Last season ended abruptly after an incredible regular season. The team was stunned with back-to-back losses at the hands of Marshall and Proctor in the Section 7AA playoff semifinals. With all nine starters back, and a deep pitching staff, the Eskomos came in as one of the favorites this season.

The team spent a week in March in Orlando, Florida, where they were able to get time on a field as well as get in some scrimmaging outside of a gymnasium.

"If anything, the guys realize how important everything is after the way last season ended," coach Haugen said of a trip designed to gel the team and focus on the season. "We felt very capable last year of making a run to the state tournament and it didn't end the way we would have liked."

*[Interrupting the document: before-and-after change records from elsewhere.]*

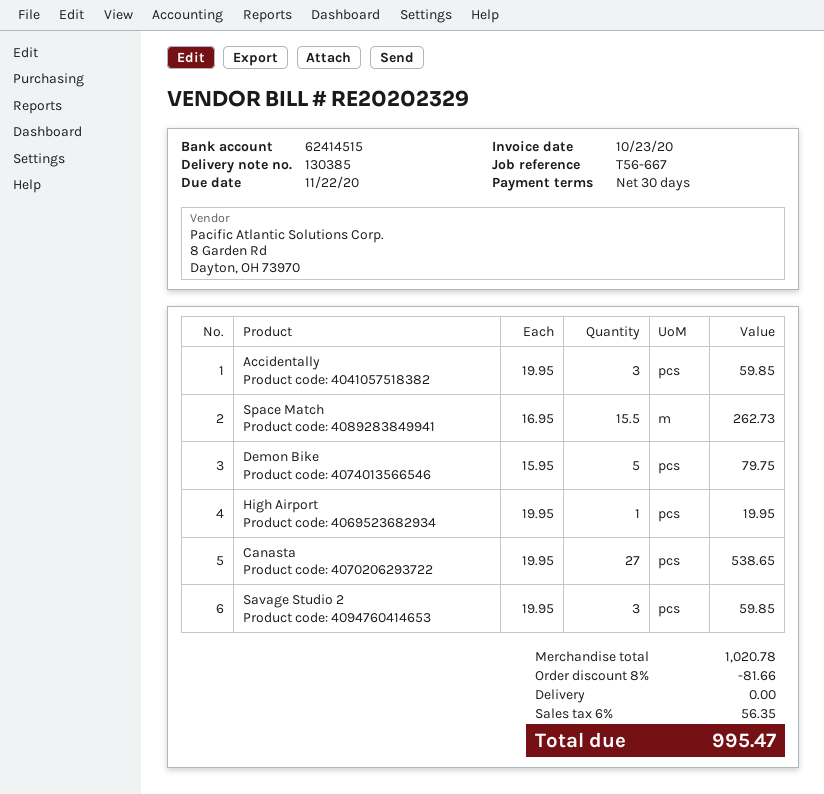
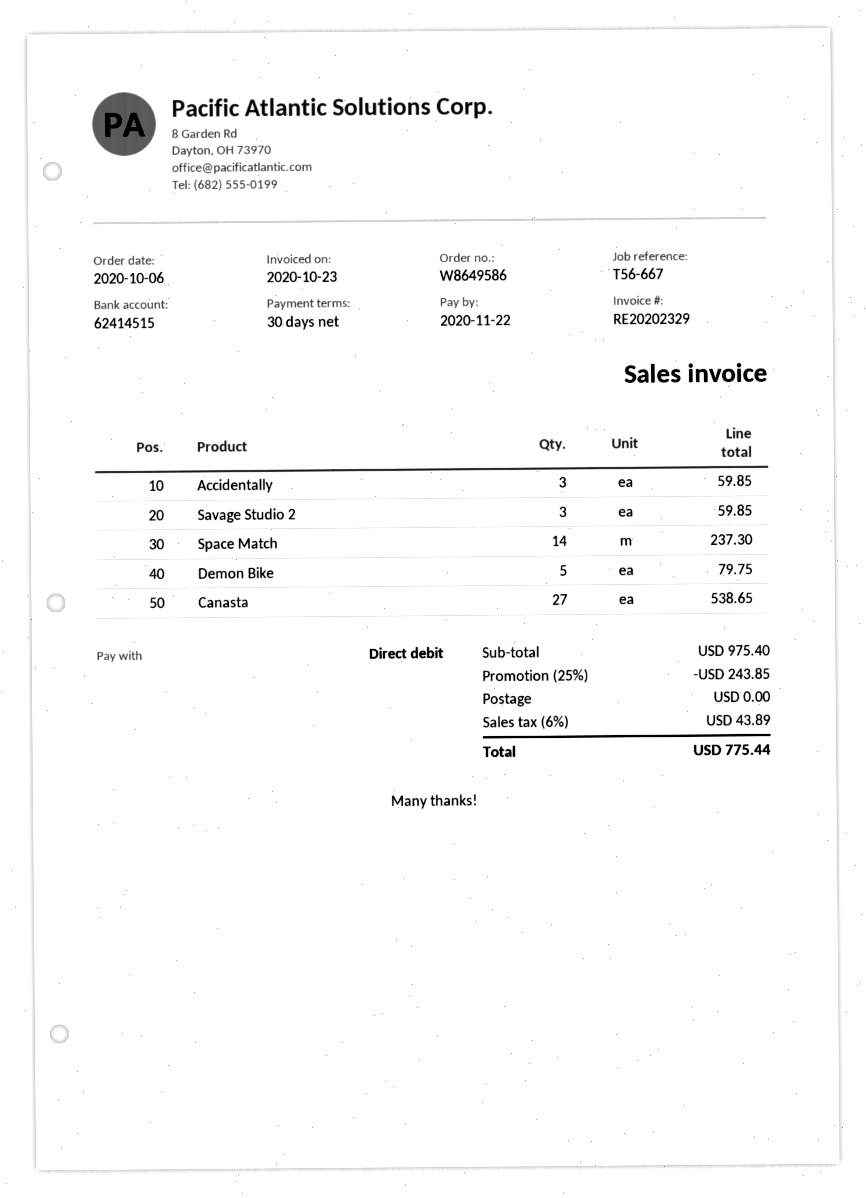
Space Match: 15.5 for 262.73 -> 14 for 237.30
High Airport: 1 for 19.95 -> none
subtotal: 1020.78 -> 975.40
discount: 8% = 81.66 -> 25% = 243.85
tax: 6% = 56.35 -> 6% = 43.89
total: 995.47 -> 775.44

The sting remained all year.

"The goal was to be the best Esko team of all time," Kazel said. "We wanted to break down that barrier and make it to state. And, once we got down there, we knew we could do more than that."

"I think it finally got the monkey off our backs," Christensen said.

You could say that again. While eight Eskomos graduate, the defending champs will return 11 players, many of whom are starters and now have invaluable experience.

And even more invaluable are the connections the Eskomos made during their journey. Watching games together, celebrating constantly and creating memories that will never be lost.

"It's a memory that I'll keep with me for the rest of my life," Christensen said. "These guys are like my brothers to me."

"I don't think it's possible for me to forget this," added Cale Haugen. "I'll keep this medal forever."

Kazel, who called the team a "family," agreed.

"I'm so glad I got to experience this with these guys," he said.

A great group of boys, now crowned Class AA champions.

"To get to do it with a bunch of kids who I've been coaching since T-Ball, with my two sons, my coaches and all of these fans who have put in so much time - it's all very, very cool," said coach Haugen.

"It's starting to sink in," he said. "And you just don't want it to end."